The Nobel Prize-winning aid group Doctors Without Borders and five others have set up the first not-for-profit drug research organization in Geneva to tackle the world's most neglected diseases affecting the poorest of the poor.

The Drugs for Neglected Diseases Initiative, launched in Geneva, says it will harness cutting-edge science to develop medicines to treat people with life-threatening tropical diseases.

Research institutes from Brazil, France, India, Kenya, and Malaysia have joined the Doctors Without Borders organization to seek cures for diseases afflicting the poor, which they say, have been forgotten by commercial drug companies.
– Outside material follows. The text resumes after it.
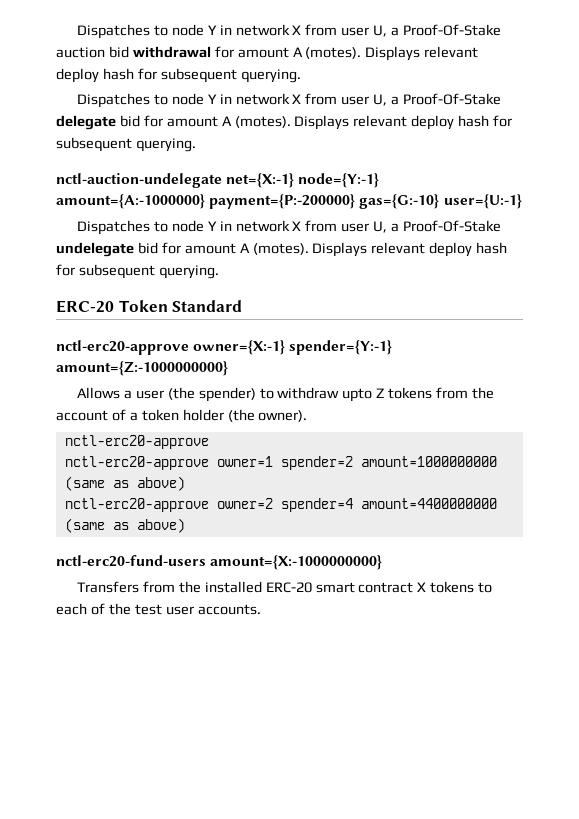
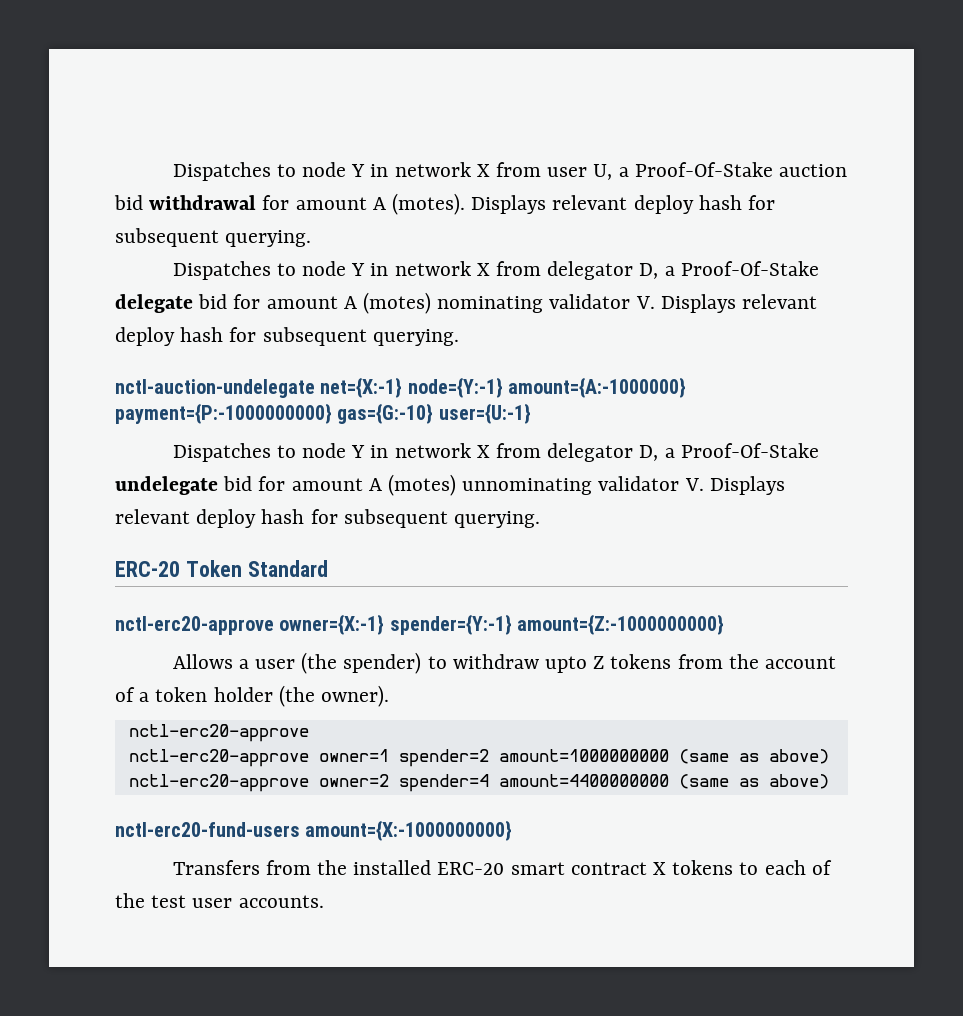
[341,94,388,106] user U, -> [547,261,659,280] delegator D,
[234,116,291,128] (motes). -> [363,292,655,314] (motes) nominating validator V.
[209,194,356,209] payment={P:-200000} -> [115,403,332,424] payment={P:-1000000000}
[341,221,388,233] user U, -> [547,443,659,462] delegator D,
[252,243,309,255] (motes). -> [388,474,704,496] (motes) unnominating validator V.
The initiative's spokeswoman, Jaya Banerji, says it will spend around $250 million over the next decade to develop needed drugs to treat some of the most neglected diseases, such as sleeping sickness, leishmaniasis and Chagas disease. These three diseases alone threaten an estimated 350 million people every year.

"There are no new drugs available to treat these diseases. The drugs that are available are old, antiquated. They are toxic. They are difficult to deliver, and what we are trying to do is to develop drugs for these diseases that will make it easier for patients to take them," she said.

The World Health Organization says that between 300,000 to 500,000 people in 36 African countries suffer from sleeping sickness, a disease carried by the tsetse fly. Leishmaniasis is carried by the sandfly, and afflicts 12 million people, mainly in Asia and Brazil. It causes weight loss, enlargement of the spleen and liver, and anemia.

Chagas disease affects mainly South America, and is carried by blood-sucking insects that invade most organs of the body, often causing heart and intestinal damage and progressive weakness.

Ms. Banerji says Doctors Without Borders is using its Nobel Prize money to help fund the initiative, but it is seeking cooperation on a global scale.

"It is hoping to give around $5 million to $7 million a year for the first five years. The rest of the money, which is what we will need for projects, that is drug ideas that need to be researched and developed, that we will actually fundraise on a project-by-project basis."

Ms. Banerji says the initiative will also look to governments and pharmaceutical companies to help provide expertise and information to develop these new drugs.